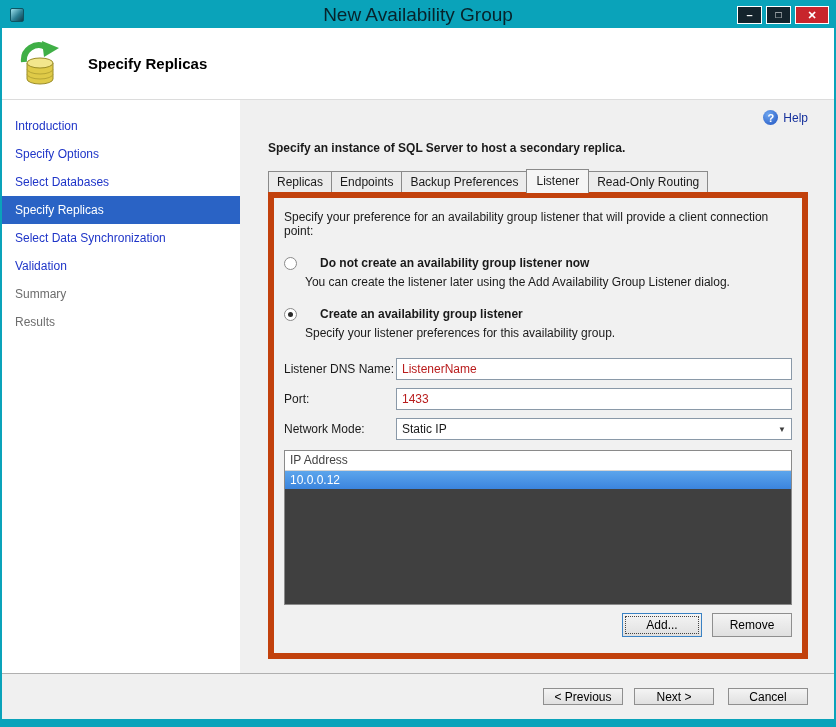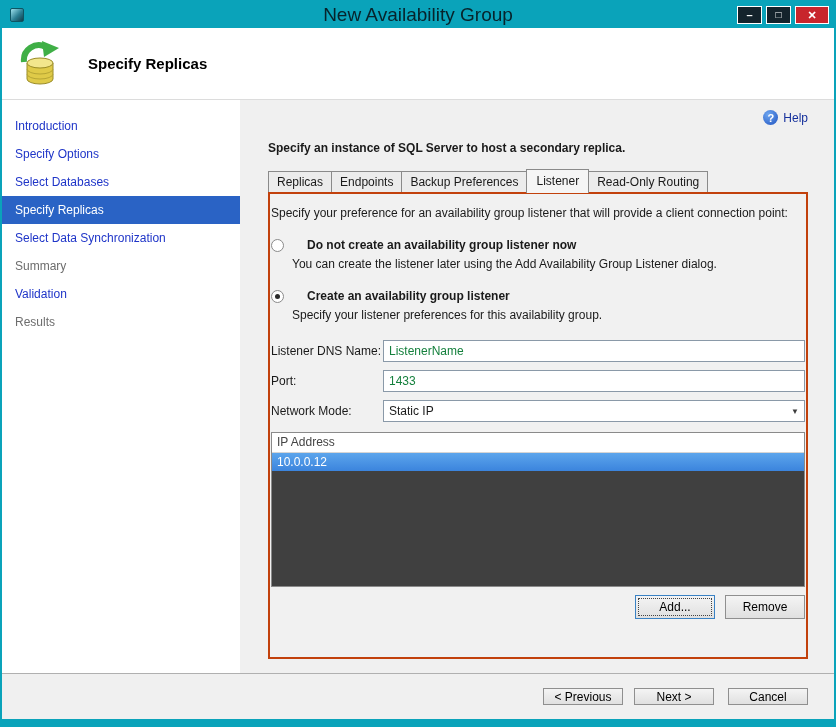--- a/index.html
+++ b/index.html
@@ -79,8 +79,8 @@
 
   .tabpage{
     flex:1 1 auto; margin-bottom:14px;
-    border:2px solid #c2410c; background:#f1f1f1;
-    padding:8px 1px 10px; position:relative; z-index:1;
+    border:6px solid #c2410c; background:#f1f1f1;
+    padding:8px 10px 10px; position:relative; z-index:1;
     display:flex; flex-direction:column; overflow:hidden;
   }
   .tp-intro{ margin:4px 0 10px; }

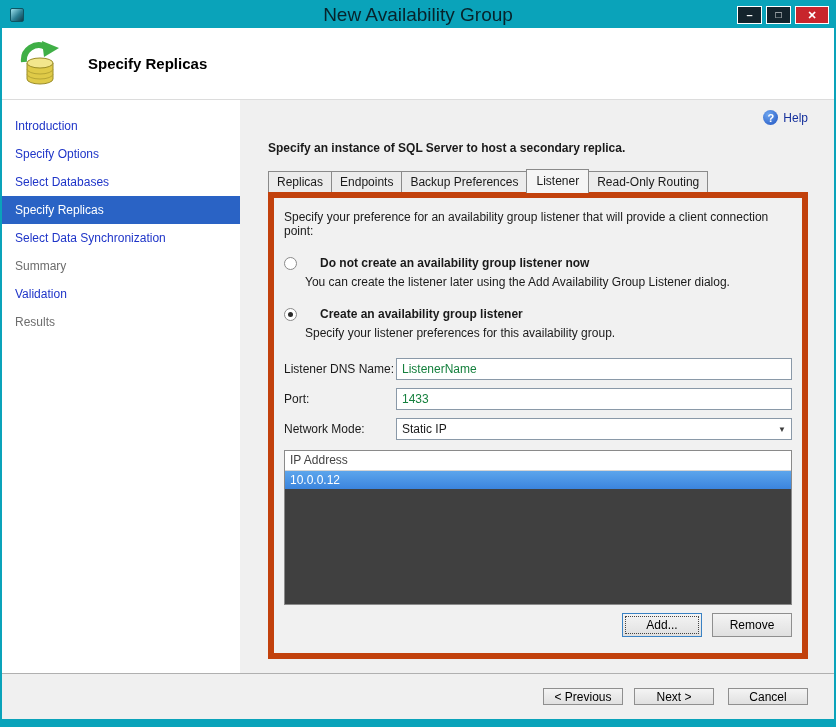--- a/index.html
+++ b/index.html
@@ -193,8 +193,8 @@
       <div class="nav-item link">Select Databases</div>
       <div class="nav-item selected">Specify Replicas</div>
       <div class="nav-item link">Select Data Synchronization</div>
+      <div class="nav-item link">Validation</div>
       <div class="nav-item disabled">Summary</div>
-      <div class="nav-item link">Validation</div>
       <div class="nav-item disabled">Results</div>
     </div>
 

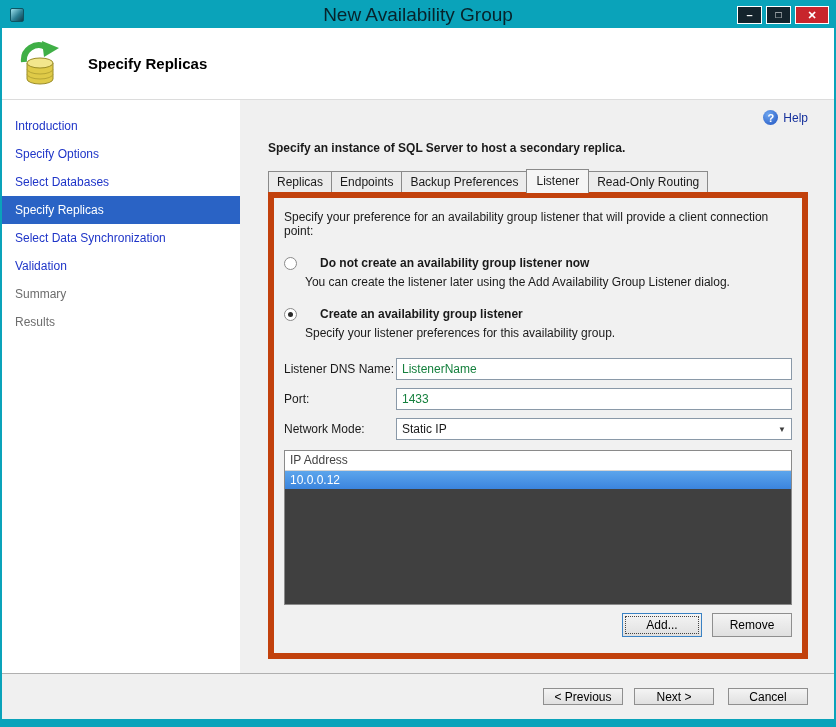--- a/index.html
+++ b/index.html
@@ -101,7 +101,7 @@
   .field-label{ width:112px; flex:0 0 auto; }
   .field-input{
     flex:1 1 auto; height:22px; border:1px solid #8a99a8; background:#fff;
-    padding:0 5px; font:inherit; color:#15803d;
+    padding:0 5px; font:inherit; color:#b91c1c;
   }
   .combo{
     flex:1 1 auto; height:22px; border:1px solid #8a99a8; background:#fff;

★ ★ ★ ★ ★

● What you are asked to do:
Output all the entries exactly, minus any pictures.

● Response area:
--- a/index.html
+++ b/index.html
@@ -79,8 +79,8 @@
 
   .tabpage{
     flex:1 1 auto; margin-bottom:14px;
-    border:2px solid #c2410c; background:#f1f1f1;
-    padding:8px 1px 10px; position:relative; z-index:1;
+    border:6px solid #c2410c; background:#f1f1f1;
+    padding:8px 10px 10px; position:relative; z-index:1;
     display:flex; flex-direction:column; overflow:hidden;
   }
   .tp-intro{ margin:4px 0 10px; }

--- a/index.html
+++ b/index.html
@@ -193,8 +193,8 @@
       <div class="nav-item link">Select Databases</div>
       <div class="nav-item selected">Specify Replicas</div>
       <div class="nav-item link">Select Data Synchronization</div>
+      <div class="nav-item link">Validation</div>
       <div class="nav-item disabled">Summary</div>
-      <div class="nav-item link">Validation</div>
       <div class="nav-item disabled">Results</div>
     </div>
 

--- a/index.html
+++ b/index.html
@@ -101,7 +101,7 @@
   .field-label{ width:112px; flex:0 0 auto; }
   .field-input{
     flex:1 1 auto; height:22px; border:1px solid #8a99a8; background:#fff;
-    padding:0 5px; font:inherit; color:#15803d;
+    padding:0 5px; font:inherit; color:#b91c1c;
   }
   .combo{
     flex:1 1 auto; height:22px; border:1px solid #8a99a8; background:#fff;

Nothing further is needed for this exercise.